The issue here is that in the kernel, some symbols (variables, functions, …) are marked as OK to use in non-free third-party modules, and a superset of those is marked as OK to use in GPL third-party modules. Sometimes it turns out that someone working on a non-free third-party module would really love to use one of the symbols that are only available to GPL modules. Since the only thing standing between such a developer and using the symbol is the missing EXPORT_SYMBOL_GPL declaration, Cyberax suggests that such a developer should go right ahead and relabel the symbol in their copy of the kernel, because nobody cares enough to police that sort of thing.

Personally I think if you do something like that and it comes out, as it inevitably will sooner or later, that will certainly not make you popular in the Linux kernel community.
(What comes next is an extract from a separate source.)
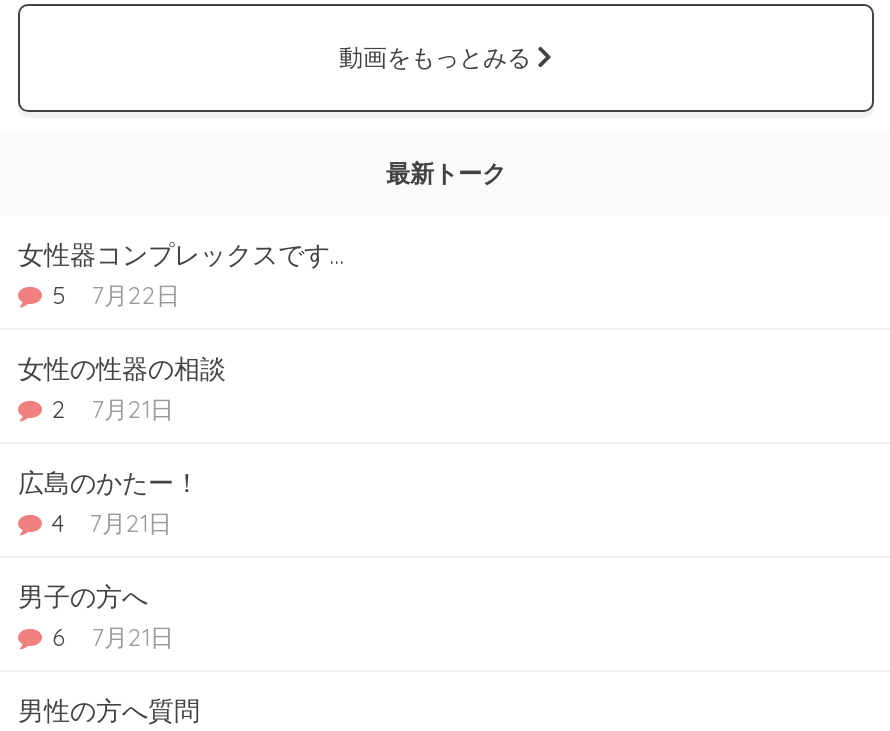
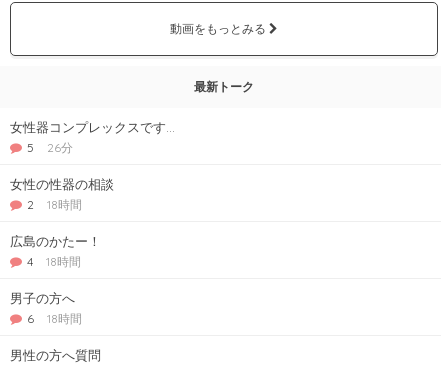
[52,280,180,310] 5 7月22日 -> [27,140,73,155] 5 26分
[52,394,174,424] 2 7月21日 -> [27,197,82,212] 2 18時間
[52,508,172,538] 4 7月21日 -> [27,254,81,269] 4 18時間
[52,622,174,652] 6 7月21日 -> [27,311,82,326] 6 18時間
Whether that is an actual problem as far as you're concerned is for you to decide.

Heterogeneous memory management meets EXPORT_SYMBOL_GPL()

Posted Jun 21, 2018 11:00 UTC (Thu) by Cyberax (✭ supporter ✭, #52523) [Link]

I don’t hate GPL per se. I hate that it works against good corporate citizen, while rewarding bad behavior. And this won’t change unless the market is littered with steaming corpses of billion-dollar companies bankrupted by punitive damages from GPL violations.

The VMWare suit has shown us that GPL is pretty much unenforceable. That’s why I think that Apache-style licenses are,way better.

Heterogeneous memory management meets EXPORT_SYMBOL_GPL()

Posted Jun 13, 2018 1:37 UTC (Wed) by unixbhaskar (guest, #44758) [Link] (1 responses)

"....the core HMM code was merged for the 4.14 kernel, despite the lack of any users" Why?? any specific reason for that? Yet another thing to maintain for no apparent reason ...heck ...look like I am missing the big picture.

Heterogeneous memory management meets EXPORT_SYMBOL_GPL()

Posted Jun 13, 2018 11:51 UTC (Wed) by robclark (subscriber, #74945) [Link]

Work has been ongoing for a while for nouveau support, although it is quite non-trivial.. changes to kernel driver, ofc, but also bringing up clover/opencl on nouveau in userspace, lots of shader compiler infrastructure work, etc. So it is at least nice not to be having to carry around and rebase the HMM patchset in addition to all this.

Heterogeneous memory management meets EXPORT_SYMBOL_GPL()

Posted Jun 17, 2018 3:27 UTC (Sun) by benh (subscriber, #43720) [Link]

There are more users around the corner. Us (IBM) have a secure VM mechanism we are working on that relies on HMM to handle migration between secure and insecure memory for example. For various reasons, using HMM wouldn't have been an option for us had it not already been upstream (hint: distro dependencies and schedules) and it's saving us a huge amount of extra work and horrible hacking into the guts of the VM.

Heterogeneous memory management meets EXPORT_SYMBOL_GPL()

Posted Nov 12, 2018 16:12 UTC (Mon) by fxkuehl (guest, #128016) [Link]

I disagree with the claim that "many of the [HMM] use cases" are inherently proprietary. At AMD we're working on a fully open source and upstream driver that will use HMM's page table mirroring and migration features. In fact we were not able to submit the first round of changes in 4.19 because HMM was broken. That's just a reminder of the chicken-and-egg problem here.